Records supplied:
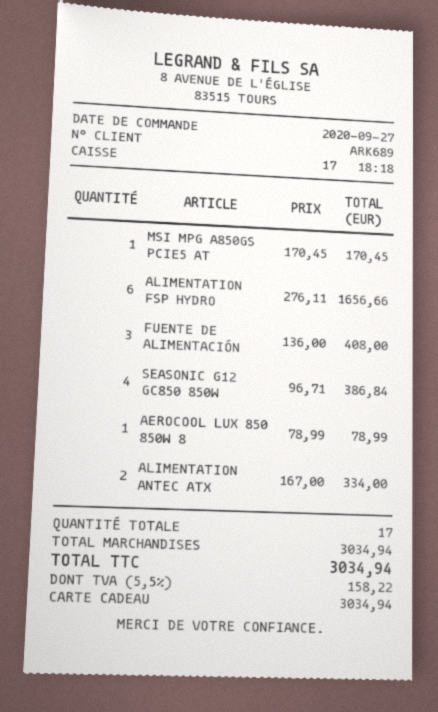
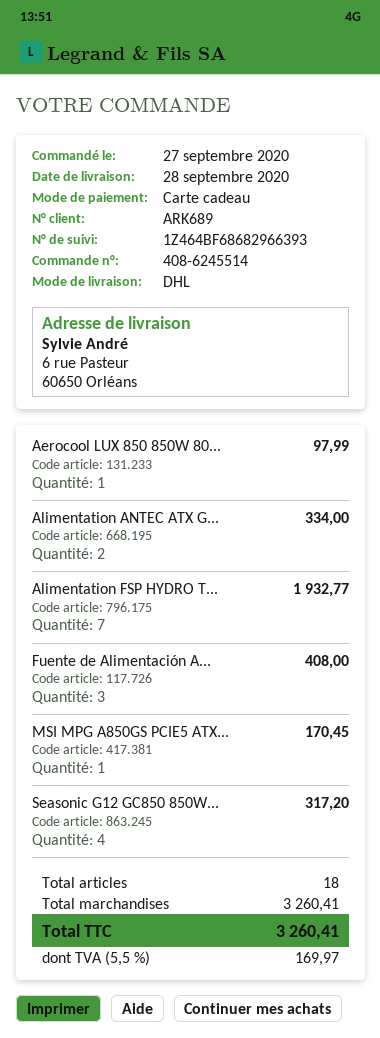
ALIMENTATION FSP HYDRO: 6 for 1656.66 -> 7 for 1932.77
SEASONIC G12 GC850 850W: 4 for 386.84 -> 4 for 317.20
AEROCOOL LUX 850 850W 8: 1 for 78.99 -> 1 for 97.99
total quantity: 17 -> 18
subtotal: 3034.94 -> 3260.41
tax: 5.5% = 158.22 -> 5.5% = 169.97
total: 3034.94 -> 3260.41

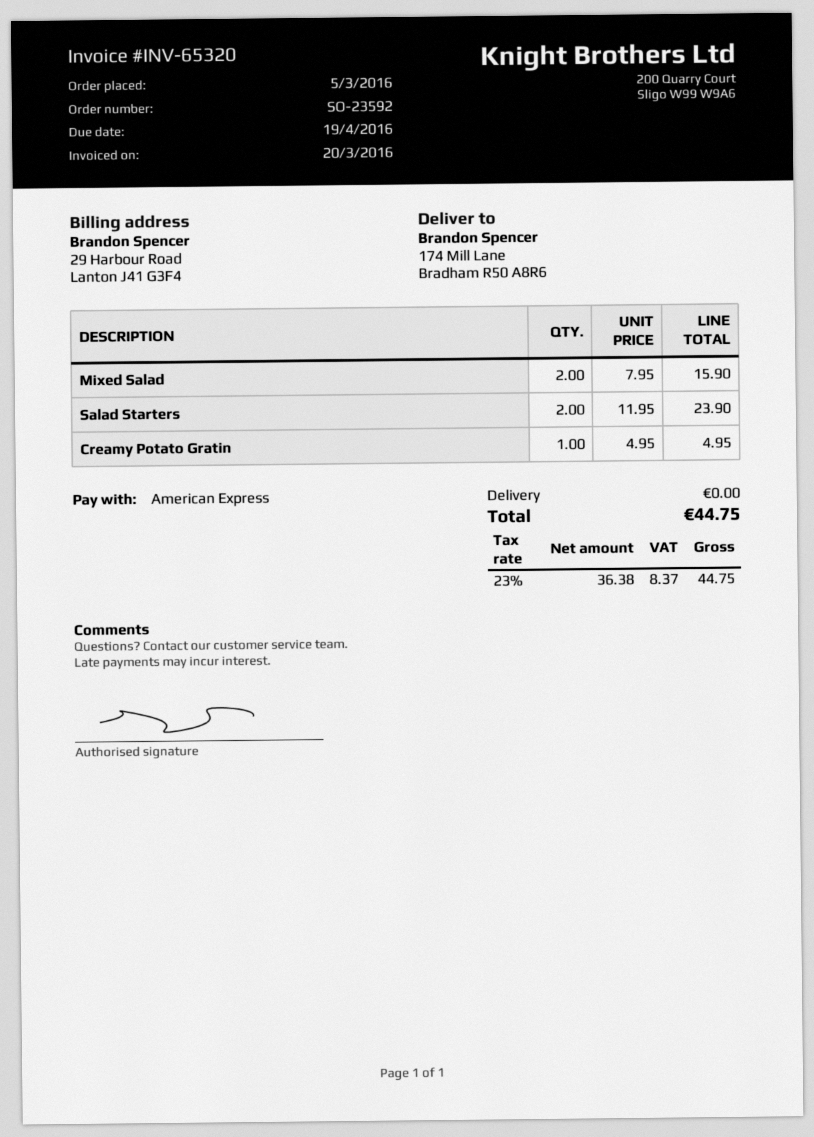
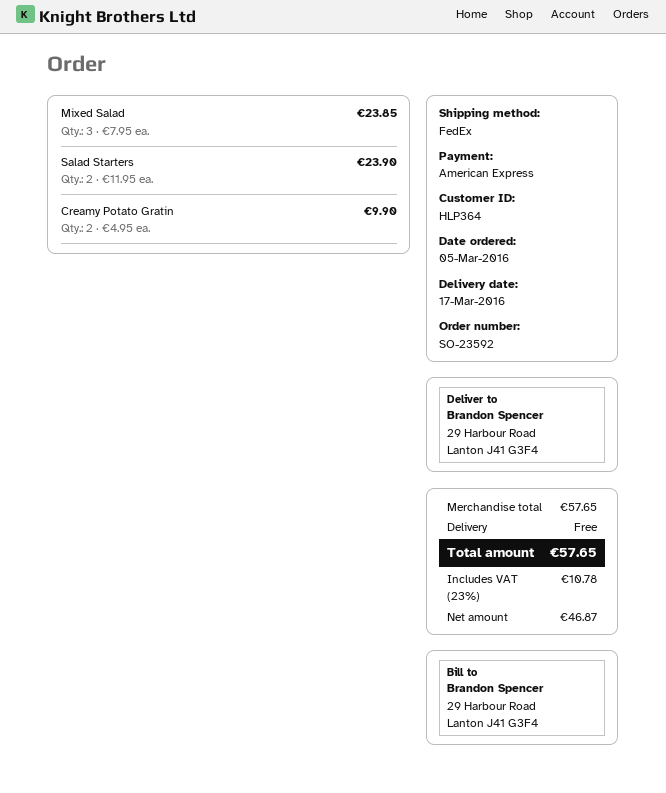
ship to: 174 Mill Lane, Bradham R50 A8R6 -> 29 Harbour Road, Lanton J41 G3F4
Mixed Salad: 2 x 7.95 = 15.90 -> 3 x 7.95 = 23.85
Creamy Potato Gratin: 1 x 4.95 = 4.95 -> 2 x 4.95 = 9.90
net: 36.38 -> 46.87
tax: 23% = 8.37 -> 23% = 10.78
total: 44.75 -> 57.65

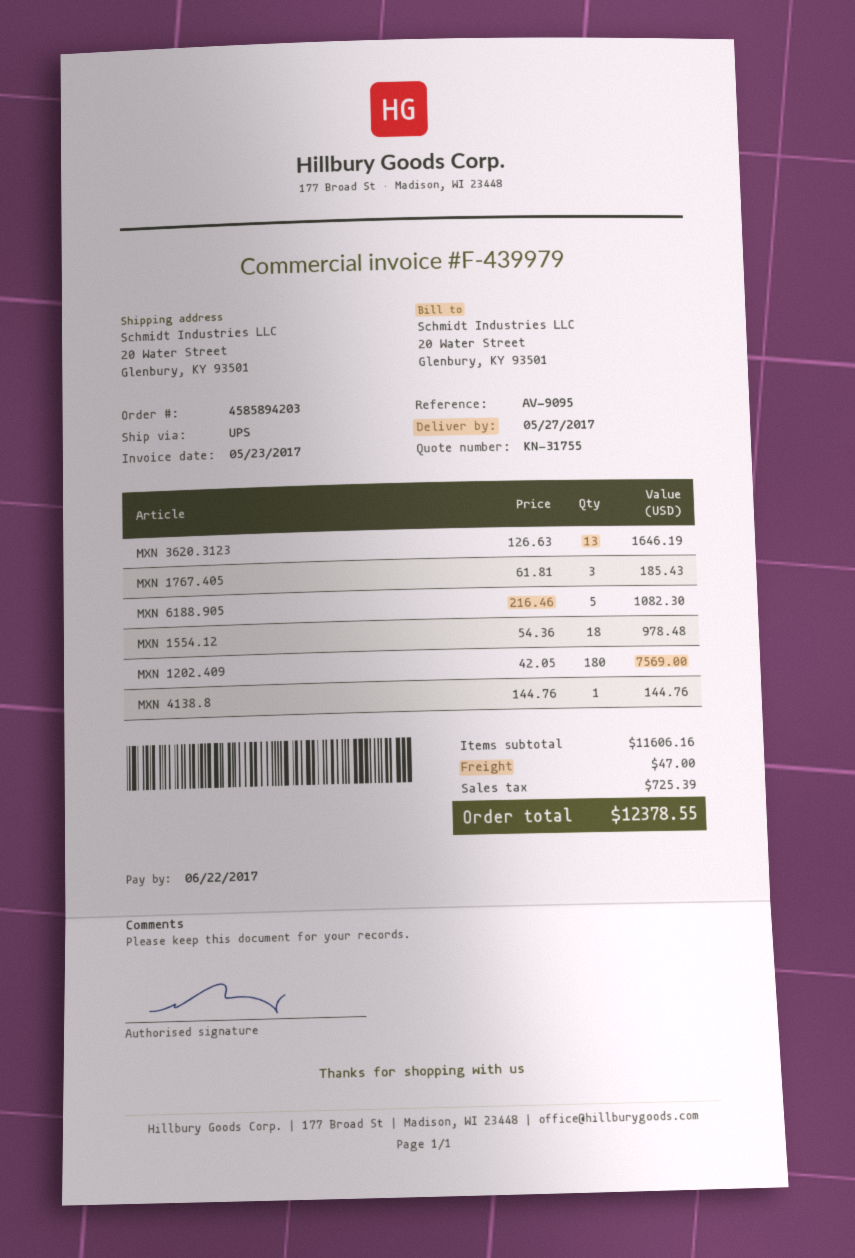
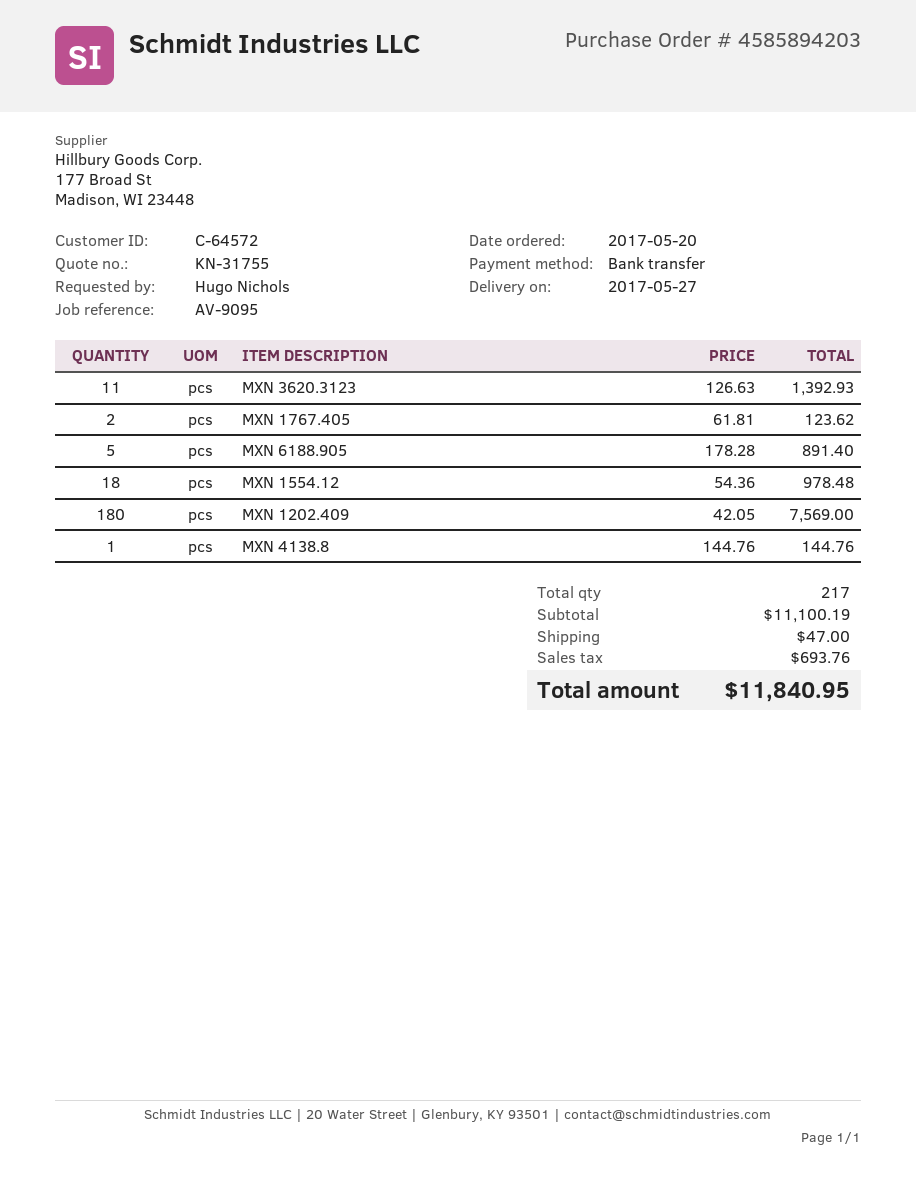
MXN 3620.3123: 13 x 126.63 = 1646.19 -> 11 x 126.63 = 1392.93
MXN 1767.405: 3 x 61.81 = 185.43 -> 2 x 61.81 = 123.62
MXN 6188.905: 5 x 216.46 = 1082.30 -> 5 x 178.28 = 891.40
subtotal: 11606.16 -> 11100.19
tax: 725.39 -> 693.76
total: 12378.55 -> 11840.95

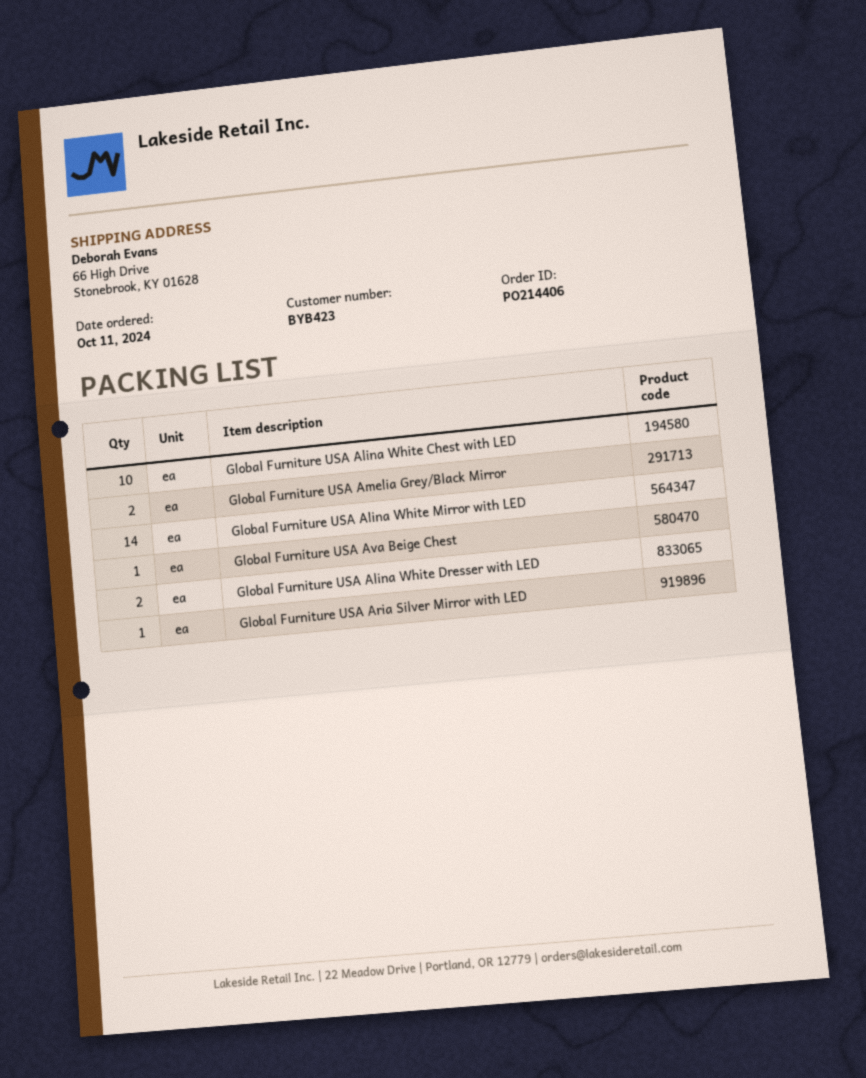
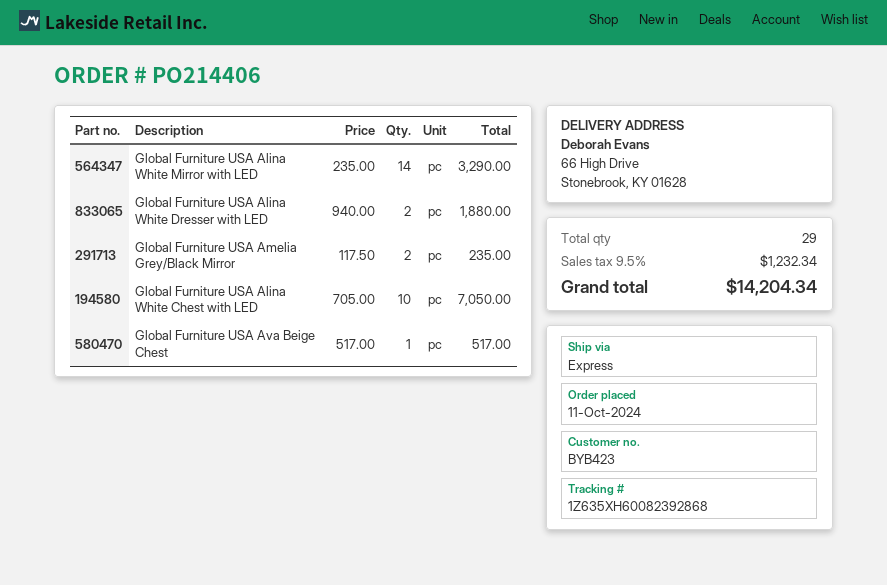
Global Furniture USA Aria Silver Mirror with LED: 1 -> none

Exercise:
Leaving the pictures out, print every line of the listing exactly.

Expected output:
ALIMENTATION FSP HYDRO: 6 for 1656.66 -> 7 for 1932.77
SEASONIC G12 GC850 850W: 4 for 386.84 -> 4 for 317.20
AEROCOOL LUX 850 850W 8: 1 for 78.99 -> 1 for 97.99
total quantity: 17 -> 18
subtotal: 3034.94 -> 3260.41
tax: 5.5% = 158.22 -> 5.5% = 169.97
total: 3034.94 -> 3260.41

ship to: 174 Mill Lane, Bradham R50 A8R6 -> 29 Harbour Road, Lanton J41 G3F4
Mixed Salad: 2 x 7.95 = 15.90 -> 3 x 7.95 = 23.85
Creamy Potato Gratin: 1 x 4.95 = 4.95 -> 2 x 4.95 = 9.90
net: 36.38 -> 46.87
tax: 23% = 8.37 -> 23% = 10.78
total: 44.75 -> 57.65

MXN 3620.3123: 13 x 126.63 = 1646.19 -> 11 x 126.63 = 1392.93
MXN 1767.405: 3 x 61.81 = 185.43 -> 2 x 61.81 = 123.62
MXN 6188.905: 5 x 216.46 = 1082.30 -> 5 x 178.28 = 891.40
subtotal: 11606.16 -> 11100.19
tax: 725.39 -> 693.76
total: 12378.55 -> 11840.95

Global Furniture USA Aria Silver Mirror with LED: 1 -> none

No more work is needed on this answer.